Eric,
let me spend my 2 cents on that issue ...
> He simply says that concurrent versioning is too dangerous,
> merging is too difficult and too much subject to error. He
> says that we are exposing our clients to too much risk if we
> subject their code to that kind of an environment.
Maybe he isn't such wrong with his opinion.
On the other hand, there are thousands of developer teams around the
globe who _practise_ merging in their everyday business (I've even been
told by one of those folks that they are _forced_ to do so because of
several reasons) ;-)
Should they all produce weak code???
By the way, I personally prefer the locking method since I am working
with a rather small team (5 dev's) sitting within the same building and
our projects are fairly small, too (a few dozens of source files which
together weigh maybe some 10000 LOC typically).

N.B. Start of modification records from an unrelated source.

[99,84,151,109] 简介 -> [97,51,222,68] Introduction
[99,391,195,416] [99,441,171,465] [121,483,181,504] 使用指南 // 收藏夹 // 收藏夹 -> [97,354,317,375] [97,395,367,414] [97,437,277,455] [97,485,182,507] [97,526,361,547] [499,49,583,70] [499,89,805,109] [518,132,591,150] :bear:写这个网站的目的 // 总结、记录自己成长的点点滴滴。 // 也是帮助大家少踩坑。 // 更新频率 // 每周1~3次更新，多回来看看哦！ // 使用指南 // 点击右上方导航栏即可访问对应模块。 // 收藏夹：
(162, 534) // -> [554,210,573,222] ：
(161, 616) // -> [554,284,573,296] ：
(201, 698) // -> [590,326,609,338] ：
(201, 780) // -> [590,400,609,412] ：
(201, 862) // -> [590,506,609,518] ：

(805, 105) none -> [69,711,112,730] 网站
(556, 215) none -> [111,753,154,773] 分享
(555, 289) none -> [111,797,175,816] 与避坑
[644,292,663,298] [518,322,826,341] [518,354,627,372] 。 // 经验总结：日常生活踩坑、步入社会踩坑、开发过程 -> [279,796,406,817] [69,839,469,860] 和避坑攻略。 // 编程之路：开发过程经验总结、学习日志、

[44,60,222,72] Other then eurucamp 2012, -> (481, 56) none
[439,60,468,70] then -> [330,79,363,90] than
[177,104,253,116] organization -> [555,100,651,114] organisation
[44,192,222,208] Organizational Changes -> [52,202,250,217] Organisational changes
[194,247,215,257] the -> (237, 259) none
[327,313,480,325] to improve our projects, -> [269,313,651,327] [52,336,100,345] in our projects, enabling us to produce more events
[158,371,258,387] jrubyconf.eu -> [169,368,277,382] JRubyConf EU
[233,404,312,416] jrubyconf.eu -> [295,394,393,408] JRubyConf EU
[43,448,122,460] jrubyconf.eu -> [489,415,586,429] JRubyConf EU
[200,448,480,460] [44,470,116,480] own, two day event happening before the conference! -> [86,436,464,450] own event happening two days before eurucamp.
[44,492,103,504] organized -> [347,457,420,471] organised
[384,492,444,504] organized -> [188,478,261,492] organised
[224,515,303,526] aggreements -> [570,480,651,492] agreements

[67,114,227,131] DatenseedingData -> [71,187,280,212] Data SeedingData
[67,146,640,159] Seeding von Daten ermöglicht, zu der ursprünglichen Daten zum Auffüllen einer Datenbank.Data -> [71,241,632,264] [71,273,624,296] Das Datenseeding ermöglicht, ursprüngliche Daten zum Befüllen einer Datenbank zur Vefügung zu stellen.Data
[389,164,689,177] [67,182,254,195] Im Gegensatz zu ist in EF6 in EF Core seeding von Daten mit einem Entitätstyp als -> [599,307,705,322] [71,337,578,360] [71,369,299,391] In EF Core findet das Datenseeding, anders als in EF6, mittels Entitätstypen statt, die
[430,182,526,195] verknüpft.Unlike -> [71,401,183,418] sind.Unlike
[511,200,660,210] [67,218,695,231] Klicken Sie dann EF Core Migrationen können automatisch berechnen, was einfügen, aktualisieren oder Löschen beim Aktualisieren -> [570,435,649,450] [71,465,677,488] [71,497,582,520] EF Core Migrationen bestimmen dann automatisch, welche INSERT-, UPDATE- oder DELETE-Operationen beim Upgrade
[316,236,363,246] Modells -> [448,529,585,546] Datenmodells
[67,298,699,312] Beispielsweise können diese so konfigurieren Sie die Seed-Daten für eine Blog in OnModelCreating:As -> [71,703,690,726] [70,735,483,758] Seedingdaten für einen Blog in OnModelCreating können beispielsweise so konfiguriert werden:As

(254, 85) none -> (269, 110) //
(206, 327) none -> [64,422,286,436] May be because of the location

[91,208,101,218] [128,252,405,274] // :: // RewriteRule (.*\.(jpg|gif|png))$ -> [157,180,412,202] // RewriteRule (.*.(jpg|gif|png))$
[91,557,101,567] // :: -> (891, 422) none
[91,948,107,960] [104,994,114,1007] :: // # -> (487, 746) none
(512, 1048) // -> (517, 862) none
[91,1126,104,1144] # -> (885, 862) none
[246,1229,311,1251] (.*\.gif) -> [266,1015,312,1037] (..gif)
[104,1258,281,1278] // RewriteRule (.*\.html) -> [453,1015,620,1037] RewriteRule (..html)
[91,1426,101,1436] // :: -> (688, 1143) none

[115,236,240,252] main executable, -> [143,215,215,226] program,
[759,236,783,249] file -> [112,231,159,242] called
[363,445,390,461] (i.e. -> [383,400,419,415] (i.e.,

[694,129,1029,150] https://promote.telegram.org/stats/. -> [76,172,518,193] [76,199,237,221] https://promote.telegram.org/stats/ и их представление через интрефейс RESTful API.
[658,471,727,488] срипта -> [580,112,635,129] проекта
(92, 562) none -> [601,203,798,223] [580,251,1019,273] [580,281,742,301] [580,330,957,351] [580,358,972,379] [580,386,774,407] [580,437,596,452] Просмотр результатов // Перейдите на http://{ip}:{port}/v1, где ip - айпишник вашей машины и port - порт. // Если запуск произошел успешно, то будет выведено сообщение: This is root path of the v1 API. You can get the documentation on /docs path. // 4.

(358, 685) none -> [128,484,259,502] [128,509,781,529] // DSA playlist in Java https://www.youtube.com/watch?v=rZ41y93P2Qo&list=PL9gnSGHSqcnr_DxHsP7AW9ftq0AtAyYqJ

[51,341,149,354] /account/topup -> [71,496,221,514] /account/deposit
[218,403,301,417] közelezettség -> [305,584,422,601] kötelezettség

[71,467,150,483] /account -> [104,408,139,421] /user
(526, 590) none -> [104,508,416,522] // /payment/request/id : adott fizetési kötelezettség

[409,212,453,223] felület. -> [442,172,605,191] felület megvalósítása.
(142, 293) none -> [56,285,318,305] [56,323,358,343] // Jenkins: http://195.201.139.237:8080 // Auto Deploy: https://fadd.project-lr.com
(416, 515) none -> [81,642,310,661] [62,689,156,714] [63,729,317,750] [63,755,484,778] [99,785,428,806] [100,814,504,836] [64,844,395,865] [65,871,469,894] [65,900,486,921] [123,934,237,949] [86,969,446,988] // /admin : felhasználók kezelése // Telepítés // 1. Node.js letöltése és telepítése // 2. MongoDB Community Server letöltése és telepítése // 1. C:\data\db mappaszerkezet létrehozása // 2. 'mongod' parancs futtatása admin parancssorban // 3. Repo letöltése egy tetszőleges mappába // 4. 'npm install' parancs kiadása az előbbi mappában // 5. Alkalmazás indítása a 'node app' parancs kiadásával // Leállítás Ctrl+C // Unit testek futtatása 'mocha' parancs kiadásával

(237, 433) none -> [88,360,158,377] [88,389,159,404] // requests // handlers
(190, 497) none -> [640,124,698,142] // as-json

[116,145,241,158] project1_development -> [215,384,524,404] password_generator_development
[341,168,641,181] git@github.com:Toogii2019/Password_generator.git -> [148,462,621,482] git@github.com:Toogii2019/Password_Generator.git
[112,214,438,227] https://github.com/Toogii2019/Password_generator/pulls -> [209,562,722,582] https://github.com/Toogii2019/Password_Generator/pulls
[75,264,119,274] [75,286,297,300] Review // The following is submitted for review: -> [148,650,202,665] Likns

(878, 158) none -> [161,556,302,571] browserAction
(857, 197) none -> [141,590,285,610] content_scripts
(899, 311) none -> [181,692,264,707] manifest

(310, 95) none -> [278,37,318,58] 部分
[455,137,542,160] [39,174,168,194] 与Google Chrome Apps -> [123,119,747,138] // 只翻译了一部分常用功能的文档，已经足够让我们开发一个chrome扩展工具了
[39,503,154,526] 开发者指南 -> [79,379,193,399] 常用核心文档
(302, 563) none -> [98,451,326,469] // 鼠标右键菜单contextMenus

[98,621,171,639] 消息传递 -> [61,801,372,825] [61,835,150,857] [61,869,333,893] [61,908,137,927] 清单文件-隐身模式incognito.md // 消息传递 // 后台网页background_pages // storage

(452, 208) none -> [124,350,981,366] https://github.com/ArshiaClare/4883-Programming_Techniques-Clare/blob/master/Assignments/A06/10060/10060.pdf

I have no experience in working on widely distributed projects with
dozens of dev's, but I very much suppose the locking approach might
simply not be applicable in such a scenario.
> It's not helping that we can't see when a file is locked
> until we try to check it in. I know ... the answer is "don't ...
Simply tell him to categorically update his working copy and lock the
file he is going to alter _before_ making any changes to his WC.
Either there already _is_ a lock set on that very file (or set of
files); then he is told so (svn even provides him with the reason why
the file is locked!) and should delay his work until the lock has been
released again.
Or there has'nt been any; in this case he can immediately start his work
while being sure noone else won't interfere with his efforts.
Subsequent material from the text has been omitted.